═════ EXCERPTED RECORDS

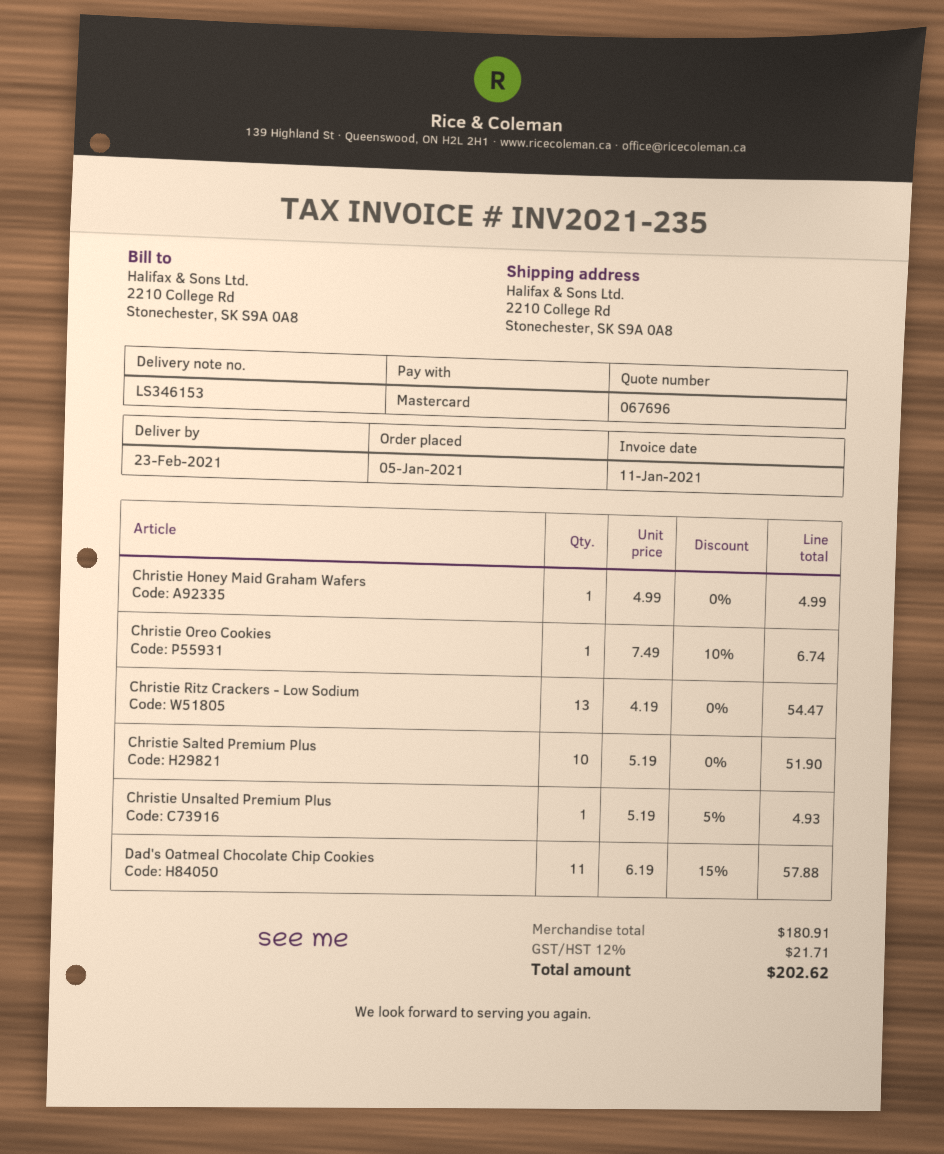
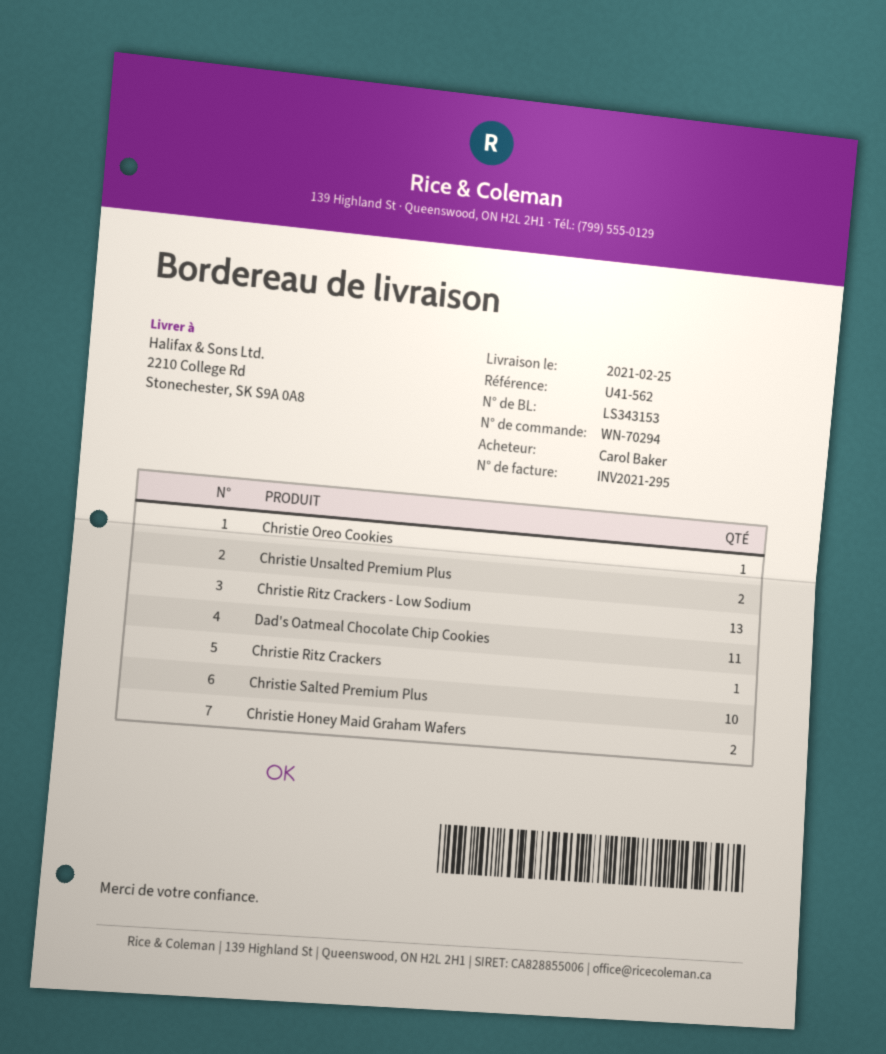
delivery note number: LS346153 -> LS343153
delivery date: 2021-02-23 -> 2021-02-25
invoice number: INV2021-235 -> INV2021-295
Christie Honey Maid Graham Wafers: 1 -> 2
Christie Unsalted Premium Plus: 1 -> 2
Christie Ritz Crackers: none -> 1

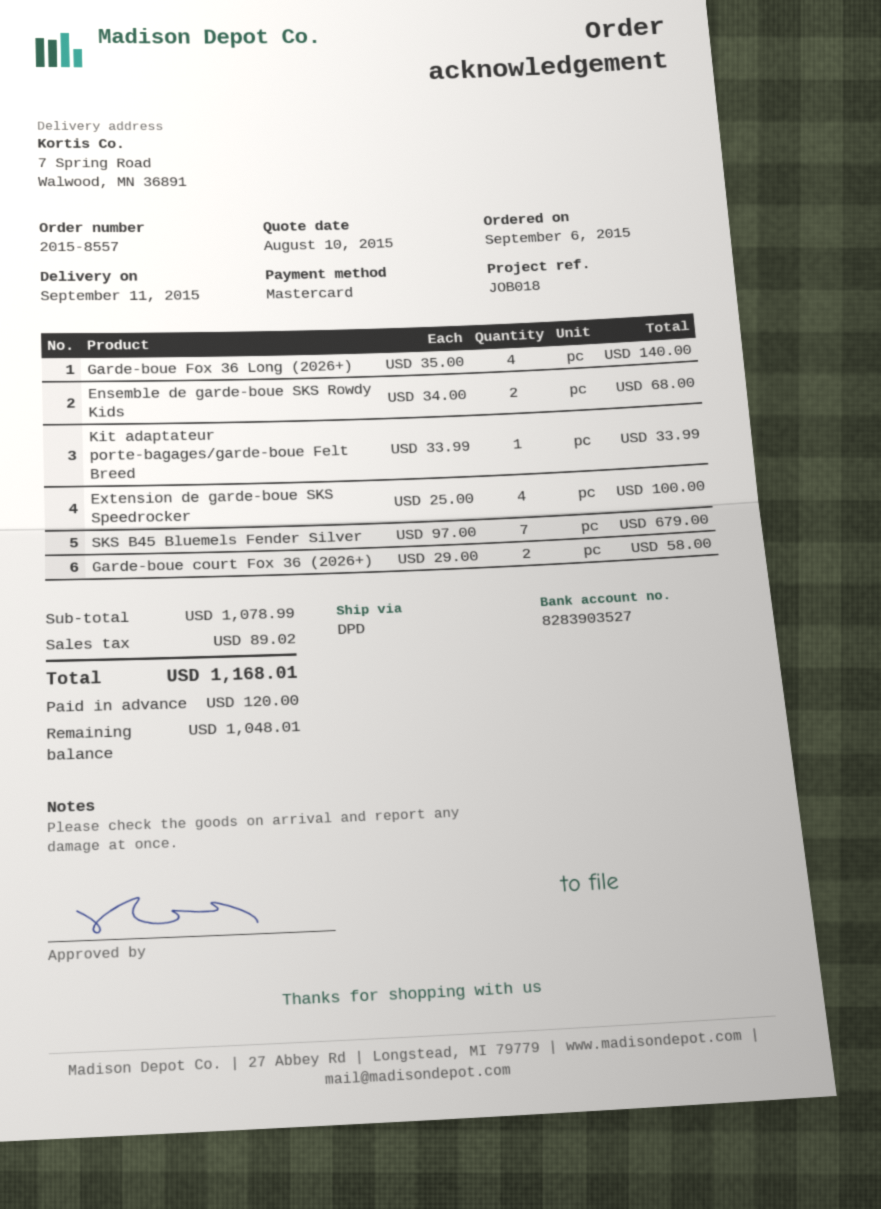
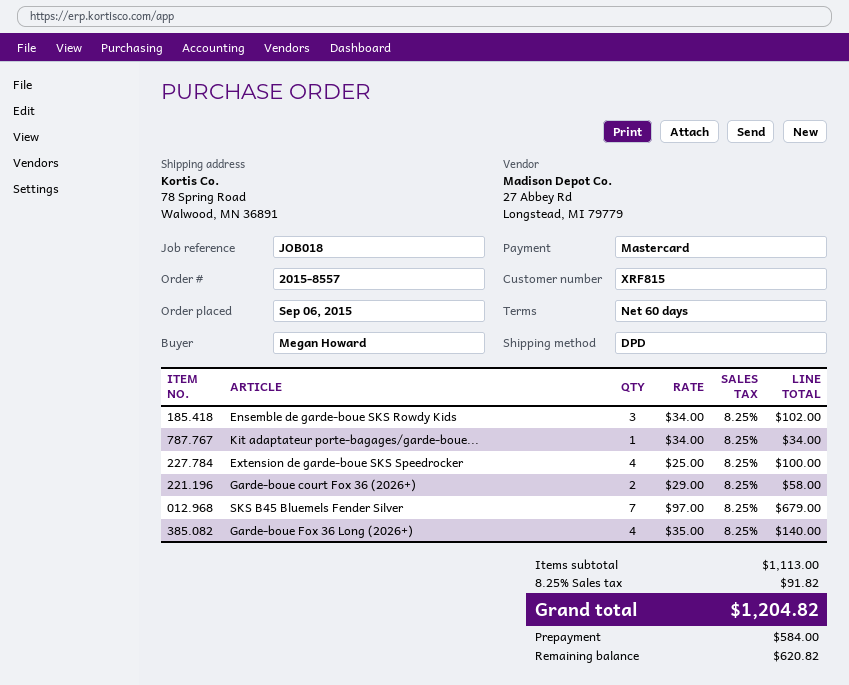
ship to: 7 Spring Road, Walwood, MN 36891 -> 78 Spring Road, Walwood, MN 36891
Ensemble de garde-boue SKS Rowdy Kids: 2 x 34.00 = 68.00 -> 3 x 34.00 = 102.00
Kit adaptateur porte-bagages/garde-boue Felt Breed: 1 x 33.99 = 33.99 -> 1 x 34.00 = 34.00
subtotal: 1078.99 -> 1113.00
tax: 89.02 -> 91.82
total: 1168.01 -> 1204.82
deposit: 120.00 -> 584.00
balance: 1048.01 -> 620.82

══════════

▶ WORK REQUEST:
Only the lines from the one containing "total: 1168.01 -> 1204.82" through the end of the data above are wanted, both ends included; restate them word for word.

▶ COMPLETED TASK:
total: 1168.01 -> 1204.82
deposit: 120.00 -> 584.00
balance: 1048.01 -> 620.82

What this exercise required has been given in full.